Yes, Lisa was one of two girls (the other being Kacie Pelaez) whom we all knew to be a little - oh, how can I put this? - hard-edged. And even at that age we understood the dangers posed by such a creature. Whenever we played boys-against-girls dodgeball in P.E., I would intentionally try not to throw anything Lisa's way, for fear that she'd make me pay for it later. If we were the last two standing in a classroom spelling bee, I'd miraculously forget how to spell all kinds of shit. And it wasn't just me. Everybody knew that you just didn't want to go there with Lisa Compton.

I'm remembering all of this with admiration, of course. (If my later years have proven anything, they've proven that I have an uncommon appreciation for difficult females.) And, in her defense, I have to say that I do have one memory of Lisa being extraordinarily kind. One Halloween - this was probably in 3rd grade - we were allowed to wear our costumes to school (a very big deal when you wear a uniform every day.) And for some reason, my mom had this brilliant idea to make my costume that year. So it wasn't really a costume, per se. It was more like two pieces of fabric stitched together with the outline of skeleton bones drawn on the outside. (I was supposed to be a skeleton.) Well, naturally, I got picked on about it, and after our 10:00 recess, I finally took it off altogether. When it came time for 1:00 recess, Lisa was the only one who asked why I wasn't wearing my "costume" anymore. And when I explained that I was embarrassed and tired of being picked on about it, she gave me this strangely mature pep talk about how it didn't matter what anyone else thought about anything. If my mom had made it for me, I should be happy to wear it. Or so Lisa said. And then she commanded me to put it on and go to recess...It was one of my first lessons in individualism.

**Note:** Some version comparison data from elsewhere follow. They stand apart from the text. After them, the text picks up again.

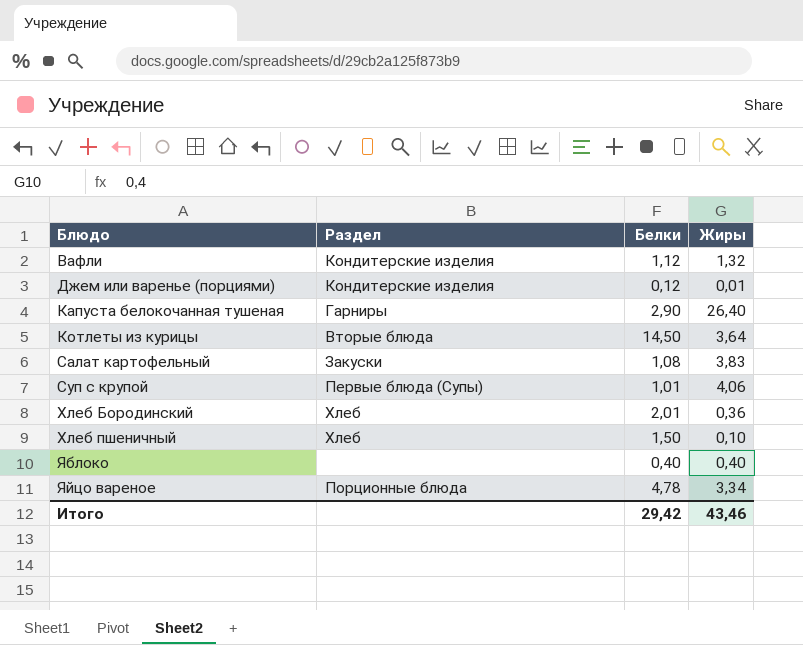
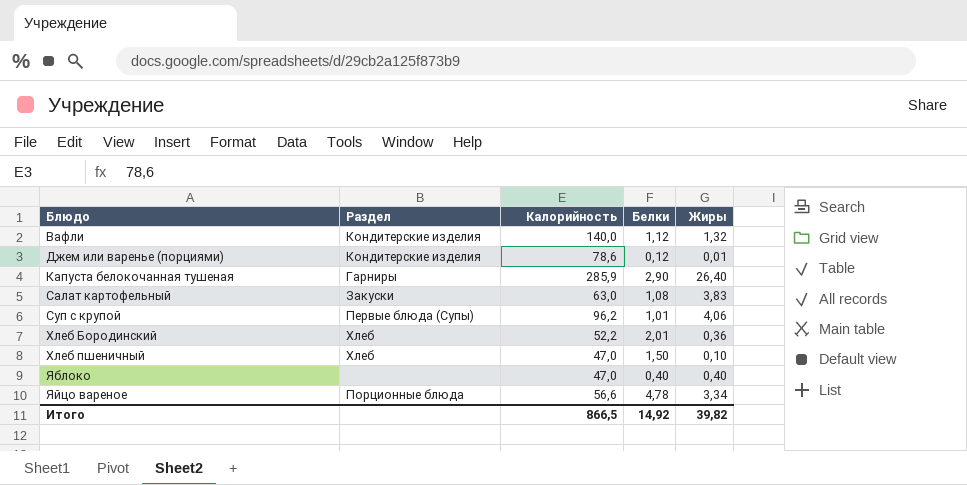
column Калорийность | position: none -> 3
row Котлеты из курицы: Вторые блюда | 14,50 | 3,64 -> none
Итого | Белки: 29,42 -> 14,92
Итого | Жиры: 43,46 -> 39,82

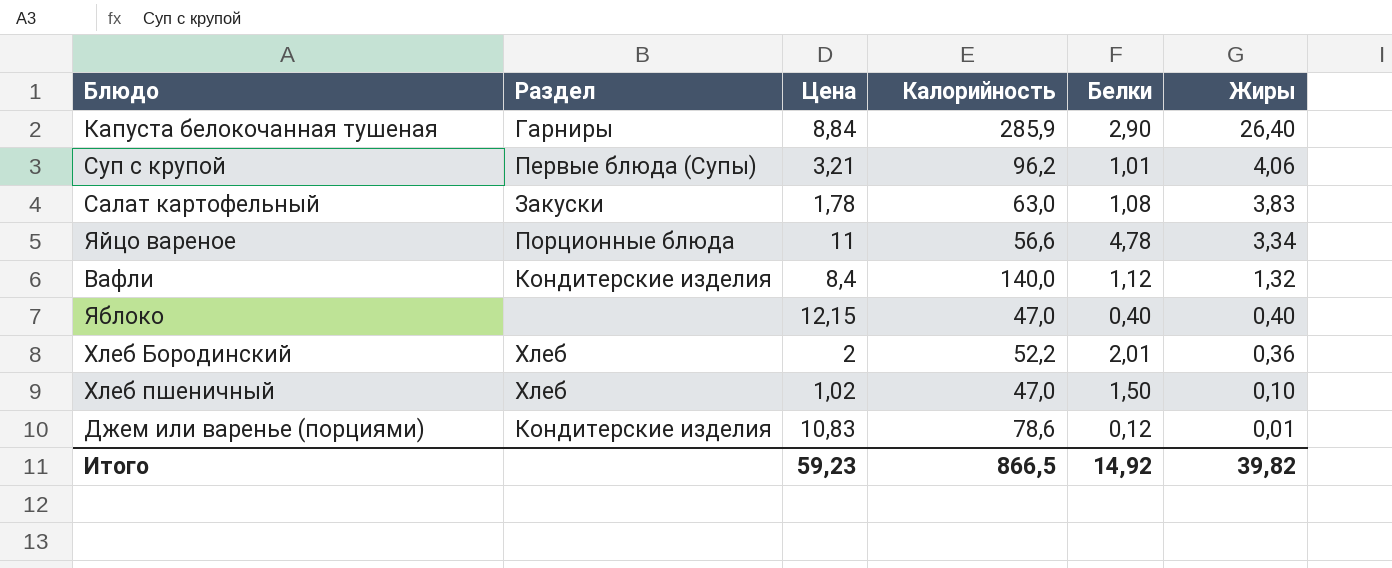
row order: Блюдо ascending -> Жиры descending
column Цена | position: none -> 3

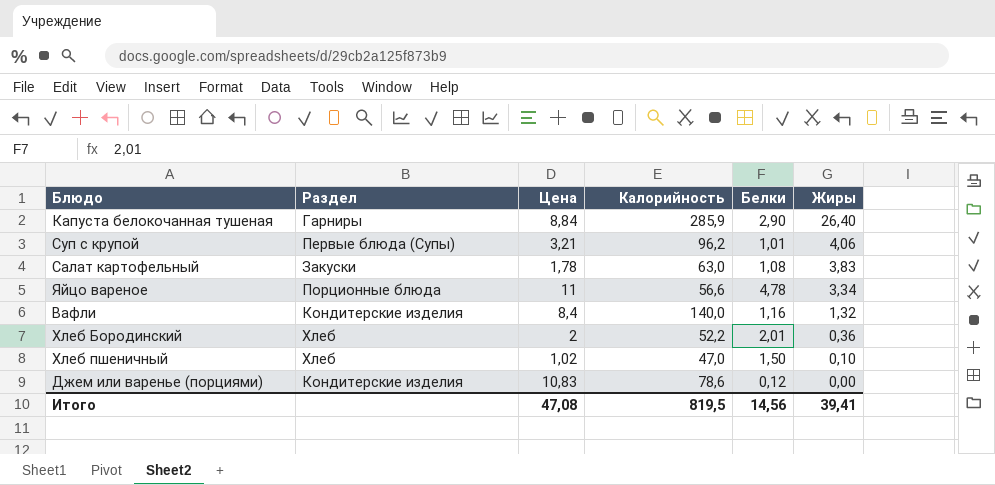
row Яблоко: none | 12,15 | 47,0 | 0,40 | 0,40 -> none
Вафли | Белки: 1,12 -> 1,16
Джем или варенье (порциями) | Жиры: 0,01 -> 0,00
Итого | Цена: 59,23 -> 47,08
Итого | Калорийность: 866,5 -> 819,5
Итого | Белки: 14,92 -> 14,56
Итого | Жиры: 39,82 -> 39,41

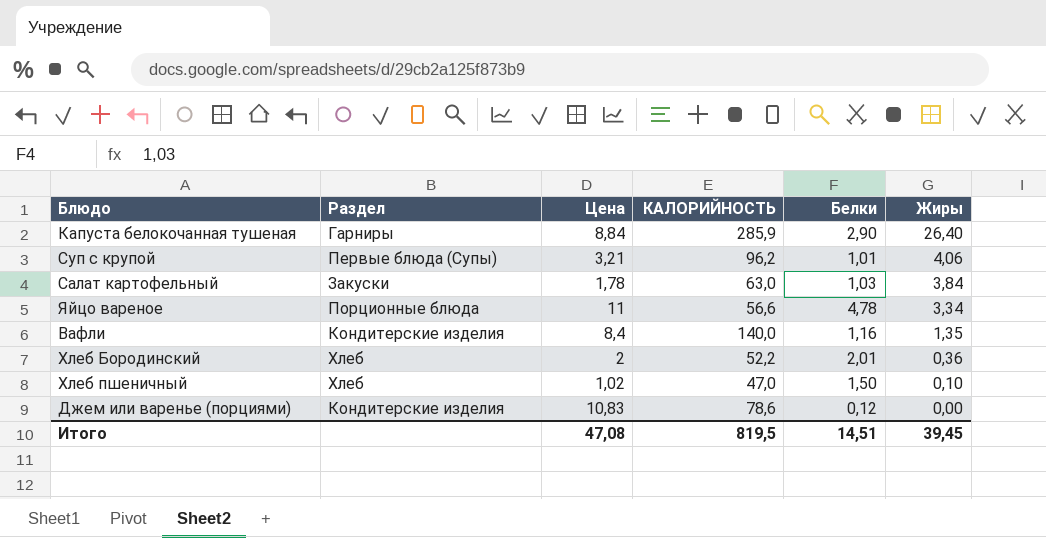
column name: Калорийность -> КАЛОРИЙНОСТЬ
Салат картофельный | Белки: 1,08 -> 1,03
Салат картофельный | Жиры: 3,83 -> 3,84
Вафли | Жиры: 1,32 -> 1,35
Итого | Белки: 14,56 -> 14,51
Итого | Жиры: 39,41 -> 39,45

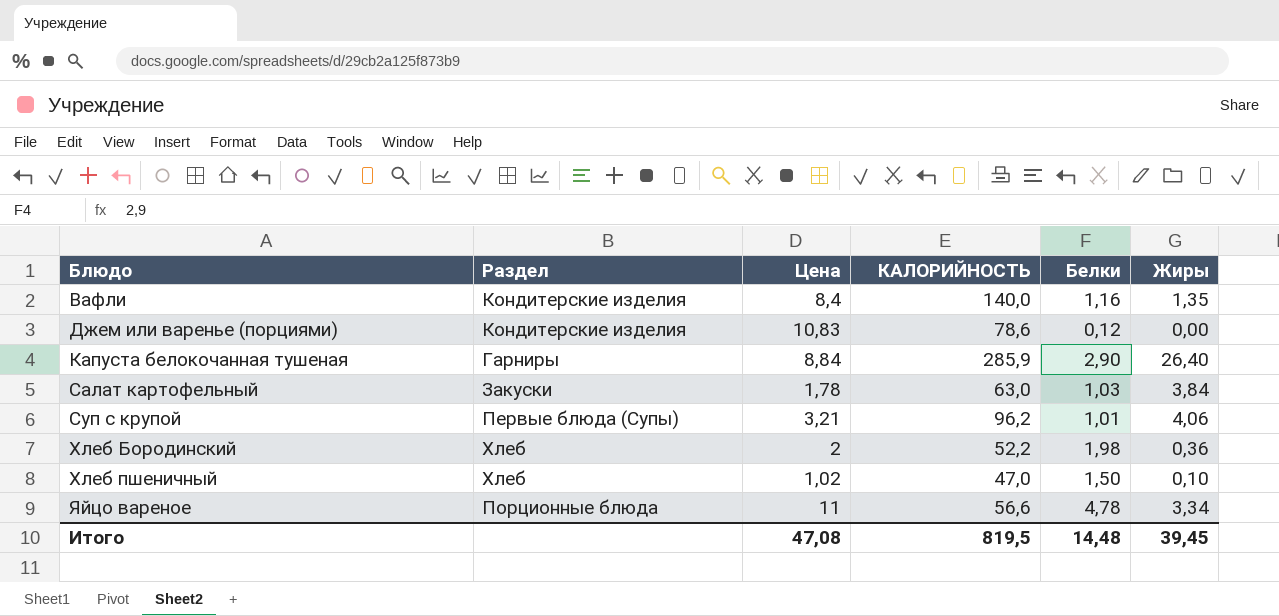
row order: Жиры descending -> Блюдо ascending
Хлеб Бородинский | Белки: 2,01 -> 1,98
Итого | Белки: 14,51 -> 14,48

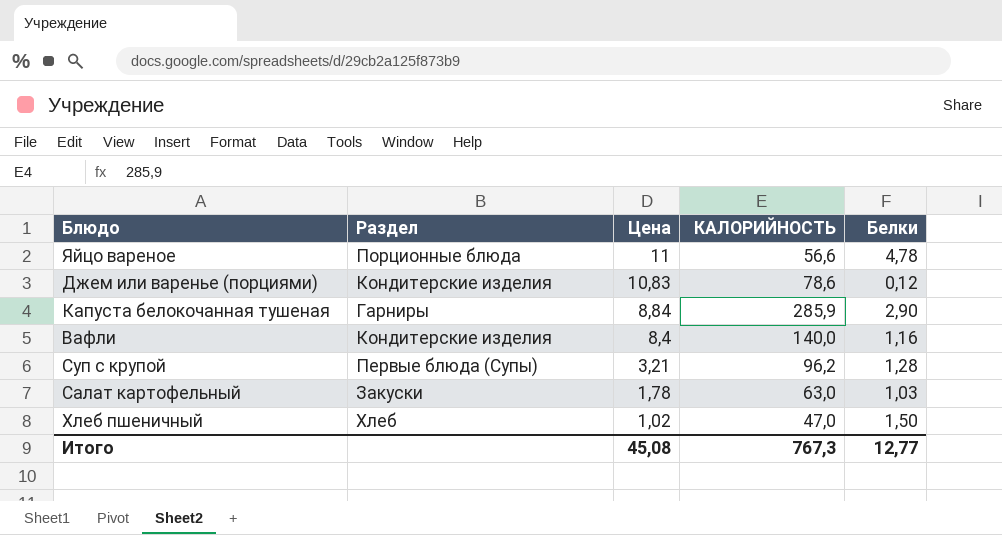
row order: Блюдо ascending -> Цена descending
column Жиры | position: 6 -> none
row Хлеб Бородинский: Хлеб | 2 | 52,2 | 1,98 | 0,36 -> none
Суп с крупой | Белки: 1,01 -> 1,28
Итого | Цена: 47,08 -> 45,08
Итого | КАЛОРИЙНОСТЬ: 819,5 -> 767,3
Итого | Белки: 14,48 -> 12,77

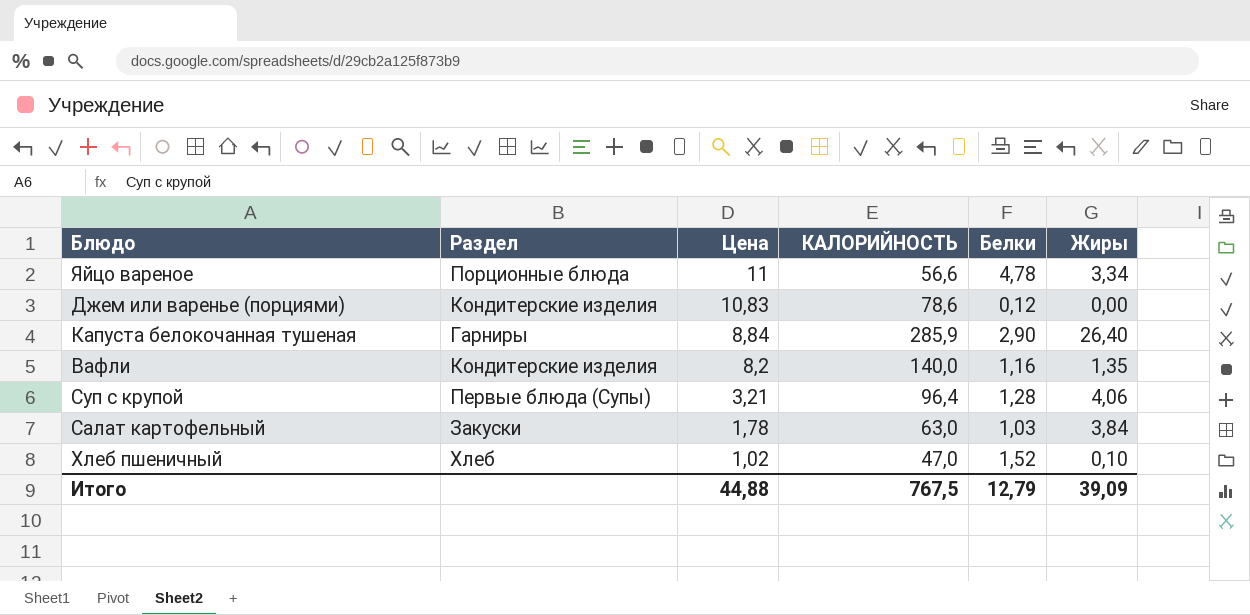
column Жиры | position: none -> 6
Вафли | Цена: 8,4 -> 8,2
Суп с крупой | КАЛОРИЙНОСТЬ: 96,2 -> 96,4
Хлеб пшеничный | Белки: 1,50 -> 1,52
Итого | Цена: 45,08 -> 44,88
Итого | КАЛОРИЙНОСТЬ: 767,3 -> 767,5
Итого | Белки: 12,77 -> 12,79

And it's because of that odd little memory - which Lisa herself can't possibly remember - that I'm devoting this space to her today. It might also explain why she's the only elementary school classmate on my MySpace friends list. I don't know. But anyway, here it is, Lisa. Your moment in this little spotlight. Here's wishing you a happy birthday and a great 28th year of life.

It's been a while, but that doesn't matter. I know you.

And you know (this is a plural "you") that there are only 3 days left until J. Day.